En conséquence, les indicateurs d'abondance par âge de la sole obtenus de jour ont été proposés au CIEM pour être incorporés dans le protocole CIEM pour le diagnostic de l'état du stock de sole du golfe de Gascogne et les simulations utilisées pour les avis sur le niveau d'exploitation (Biais et Lissardy, 2013). La qualité de la série a été validée par un groupe de travail de benchmark, qui a notamment pu baser son appréciation sur le bon suivi de la forte classe d'âge des poissons nés en 2007 (Figure 3). Les trois campagnes réalisées de 2012 à 2014 ont aussi montré que les faibles classes sont bien suivies avec, en particulier, la validation en 2014 d'un faible recrutement à l'âge 2 en 2013. Cette validation était très attendue, car la succession de deux très faibles recrutements n'avait jamais été vue depuis le début du suivi du stock, soit depuis une trentaine d'années. La campagne ORHAGO a ainsi une cohérence interannuelle qui s'observe sur les deux graphes utilisés classiquement pour évaluer la qualité des indices d'une campagne. Le premier (Figure 4) superpose les indices d'abondance à chaque âge pour une cohorte donnée et il permet de constater peu d'irrégularités, pour les âges 2 à 4 qui forment près de 80% du stock exploité. Le deuxième représente l'évolution interannuelle des abondances des cohortes (Figure 5) et il montre que les irrégularités de décroissance sont rares. Il n'est par conséquent pas étonnant que la campagne ORHAGO ait pris un poids majeur dans le calibrage de l'analyse séquentielle des populations (modèle utilisé pour le diagnostic sur l'état d'un stock) avec une contribution de 55-95 % pour les âges 2 à 4 en 2013 et 68-98 % en 2014 (CIEM, 2013; CIEM, 2014).

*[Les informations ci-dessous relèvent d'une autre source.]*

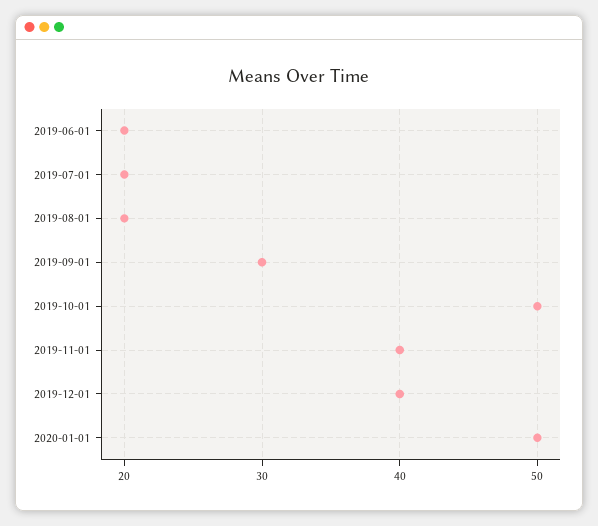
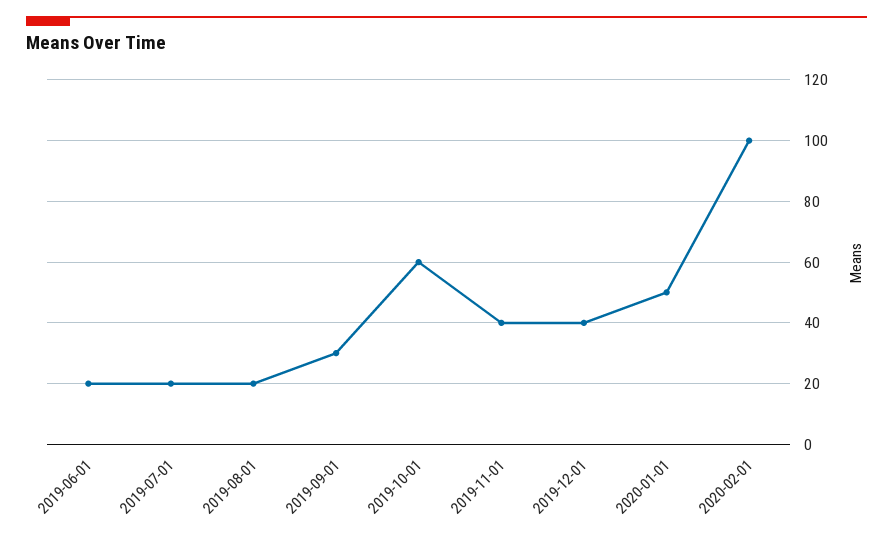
2019-10-01: 50 -> 60
2020-02-01: none -> 100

Depuis 2024, l'indice d'abondance de sole utilisé dans l'évaluation de stock est issu d'un modèle statistique permettant de prendre en compte des corrélations spatiale et temporelle (Figure 6). Cette approche permet de minimiser l'impact de stations non échantillonnées pour cause de mauvais temps. Cette approche a également permis d'améliorer la consistante entre de l'indice pour une même cohorte (Figure 7).

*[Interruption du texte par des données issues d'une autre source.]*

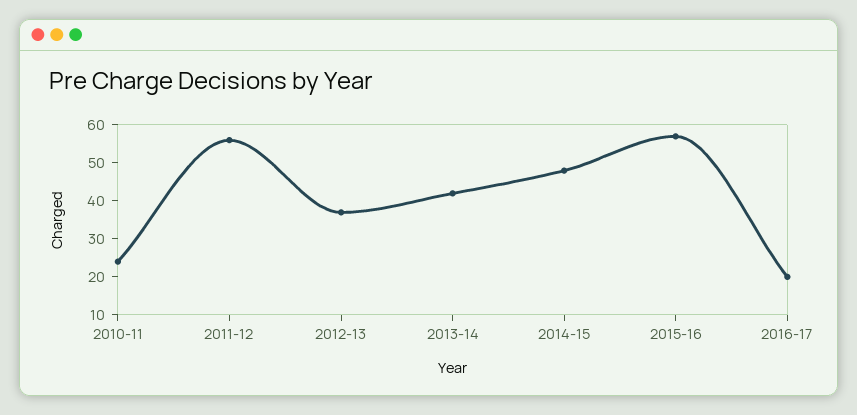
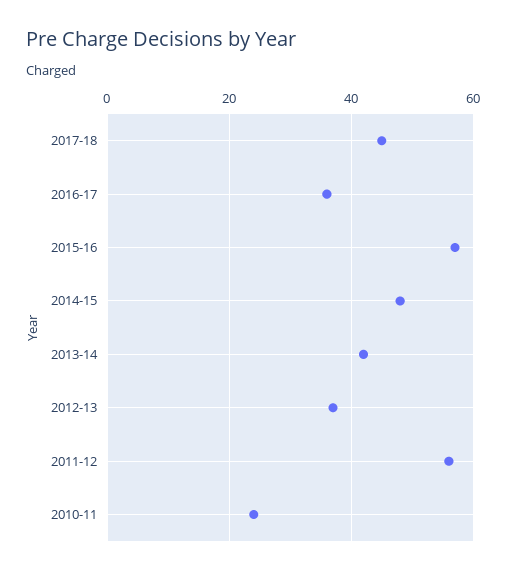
2016-17: 20 -> 35
2017-18: none -> 45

Figure 3 : Indices d'abondance par âge et par année (en nombre de soles par 10 km chalutés, ligne horizontale rouge étant la moyenne pluriannuelle pour un âge donné).
Figure 4 : Évolution de l'abondance des soles (logarithme de l'indice standardisé par l'abondance moyenne par âge) à chaque âge (année de naissance de la cohorte en abscisse).

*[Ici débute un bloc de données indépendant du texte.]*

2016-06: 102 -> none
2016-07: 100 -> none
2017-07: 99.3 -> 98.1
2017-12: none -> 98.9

Figure 5 : Évolution de l'abondance des soles (en logarithme) par cohorte.
Figure 6 : Comparaison de l'indice d'abondance par âge de sole. En bleu, calcul de l'indice par densité avant 2023, en jaune calcul de l'indice par modèle spatio-temporel depuis le benchmark 2024.
Figure 7 : Évolution de l'abondance des soles (en logarithme) par cohorte avec le modèle spatio-temporel.